Exercise input →
____________________

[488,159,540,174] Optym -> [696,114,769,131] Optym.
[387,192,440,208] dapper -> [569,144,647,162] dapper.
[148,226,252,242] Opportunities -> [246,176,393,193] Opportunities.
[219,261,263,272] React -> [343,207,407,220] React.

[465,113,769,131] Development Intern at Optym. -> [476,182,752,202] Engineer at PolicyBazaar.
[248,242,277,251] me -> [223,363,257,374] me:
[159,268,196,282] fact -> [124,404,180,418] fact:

____________________

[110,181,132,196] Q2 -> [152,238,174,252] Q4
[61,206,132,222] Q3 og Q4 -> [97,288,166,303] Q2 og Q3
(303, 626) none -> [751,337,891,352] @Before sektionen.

____________________

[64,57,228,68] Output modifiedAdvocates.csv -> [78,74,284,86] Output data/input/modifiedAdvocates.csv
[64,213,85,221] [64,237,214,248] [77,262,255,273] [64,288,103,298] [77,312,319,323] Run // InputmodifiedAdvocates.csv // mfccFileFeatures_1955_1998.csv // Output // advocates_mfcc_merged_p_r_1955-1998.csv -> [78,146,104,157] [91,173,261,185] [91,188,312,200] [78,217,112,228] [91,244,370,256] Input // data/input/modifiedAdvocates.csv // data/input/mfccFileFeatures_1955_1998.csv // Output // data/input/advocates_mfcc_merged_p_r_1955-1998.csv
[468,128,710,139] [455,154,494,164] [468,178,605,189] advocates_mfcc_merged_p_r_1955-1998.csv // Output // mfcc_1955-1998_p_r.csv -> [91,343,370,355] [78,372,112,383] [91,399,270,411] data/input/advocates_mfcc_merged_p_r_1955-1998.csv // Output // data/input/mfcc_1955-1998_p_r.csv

____________________

Try it →
Since only part of the listing is wanted, copy exactly the lines from the one holding "[488,159,540,174] Optym ->" to the one holding "[159,268,196,282] fact ->", both included.

Solution to this task →
[488,159,540,174] Optym -> [696,114,769,131] Optym.
[387,192,440,208] dapper -> [569,144,647,162] dapper.
[148,226,252,242] Opportunities -> [246,176,393,193] Opportunities.
[219,261,263,272] React -> [343,207,407,220] React.

[465,113,769,131] Development Intern at Optym. -> [476,182,752,202] Engineer at PolicyBazaar.
[248,242,277,251] me -> [223,363,257,374] me:
[159,268,196,282] fact -> [124,404,180,418] fact:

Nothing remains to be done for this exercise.